On September 21, 2012, the Company entered into a work order agreement with Theradex, the CRO responsible for the clinical development of the Company’s lead compound, LB-100, to manage and administer the Phase 1 clinical trial of LB-100. Dr. Robert B. Royds, the founder, Chairman of the Board of Directors and Medical Director of Theradex, had been previously appointed to the Company’s Board of Directors on May 2, 2011 and died on March 23, 2013. The Phase 1 clinical trial of LB-100, which began during April 2013 with the entry of patients into the clinical trial, is being carried out by nationally recognized comprehensive cancer centers, and is estimated to be completed by June 30, 2016. The Phase 1 clinical trial is currently estimated to cost approximately $2,615,000, with such payments expected to be allocated approximately 60% for services provided by Theradex and approximately 40% for pass-through costs for clinical center laboratory costs and investigator costs. Total costs charged to operations through December 31, 2014 for services paid to or through Theradex pursuant to this arrangement, which were first incurred in 2013, totaled $702,255, of which $423,534 and $278,721 were incurred during the years ended December 31, 2014 and 2013, respectively. Costs pursuant to this agreement are included in research and development costs in the Company’s consolidated statements of operations.

Stock-based compensation arrangements involving members of the Company’s Board of Directors are described at Note 6. Total stock-based compensation expense relating to directors, officers and other related parties was $946,173 and $119,250 for the years ended December 31, 2014 and 2013, respectively.

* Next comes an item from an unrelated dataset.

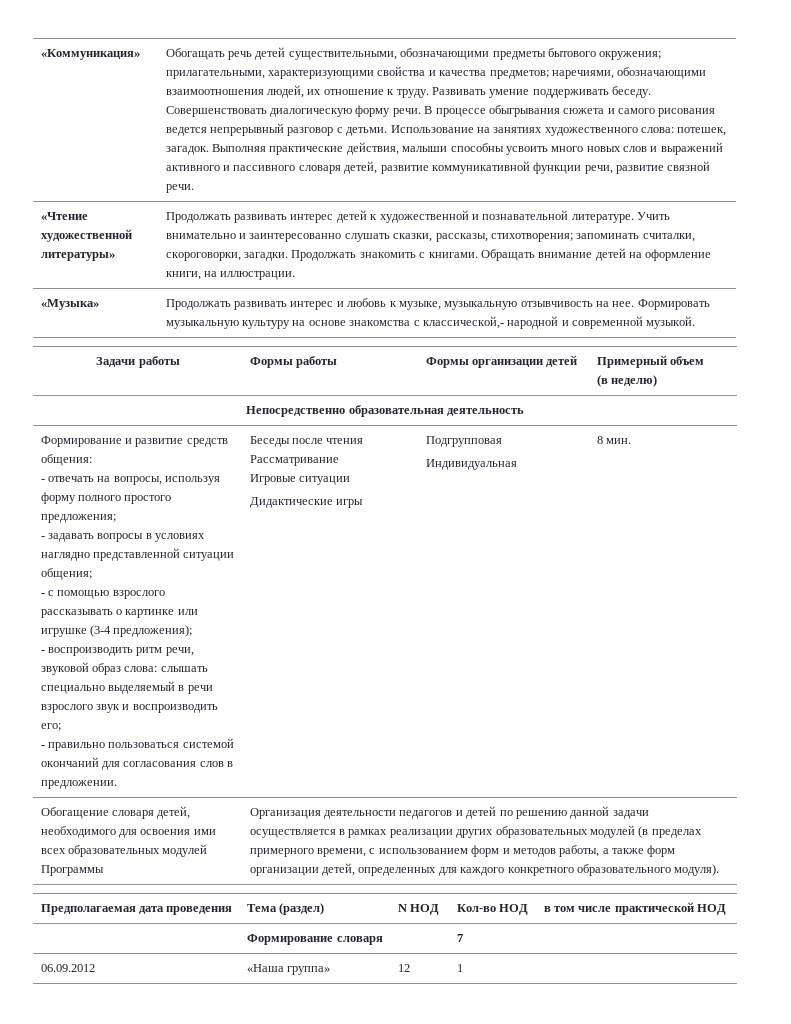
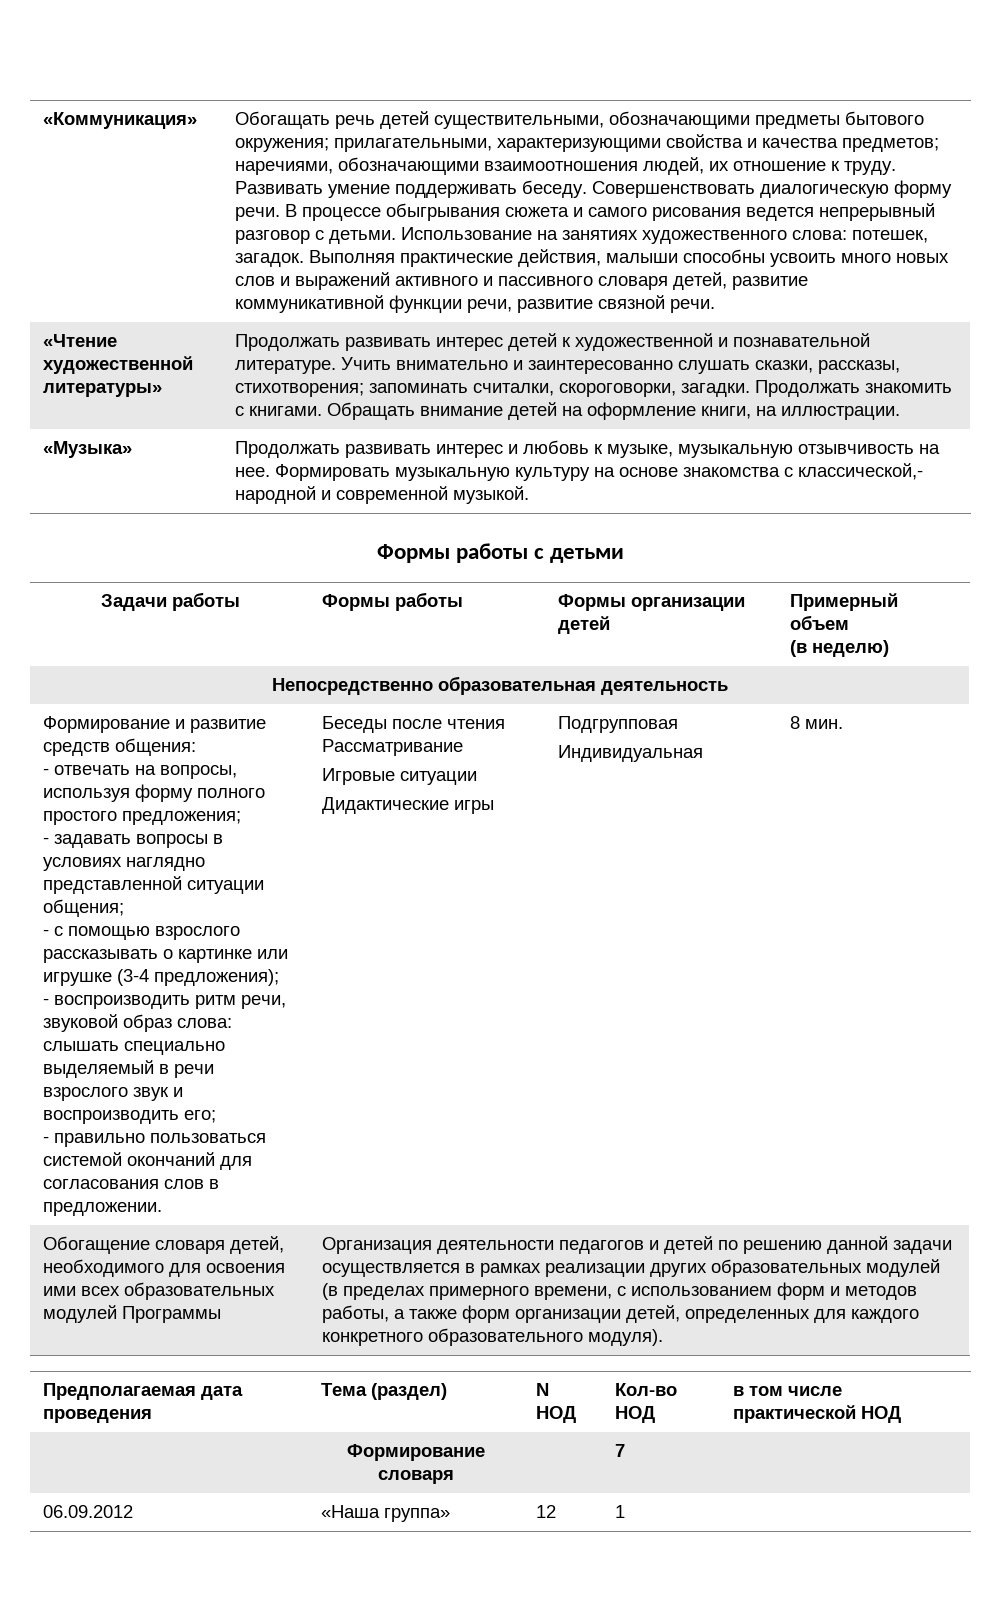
+ Формы работы с детьми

6. Stock-Based Compensation

The Company grants stock options as incentive compensation to directors and as compensation for the services of independent contractors and consultants of the Company.

On June 20, 2007, the Board of Directors of the Company approved the 2007 Stock Compensation Plan (the “2007 Plan”), which provides for the granting of awards, consisting of common stock options, stock appreciation rights, performance shares, or restricted shares of common stock, to employees and independent contractors, for up to 2,500,000 shares of the Company’s common stock, under terms and condition, as determined by the Company’s Board of Directors. As of December 31, 2014, stock options for 650,000 shares had been issued under the 2007 Plan, and stock options for 1,850,000 were available for issuance under the 2007 Plan.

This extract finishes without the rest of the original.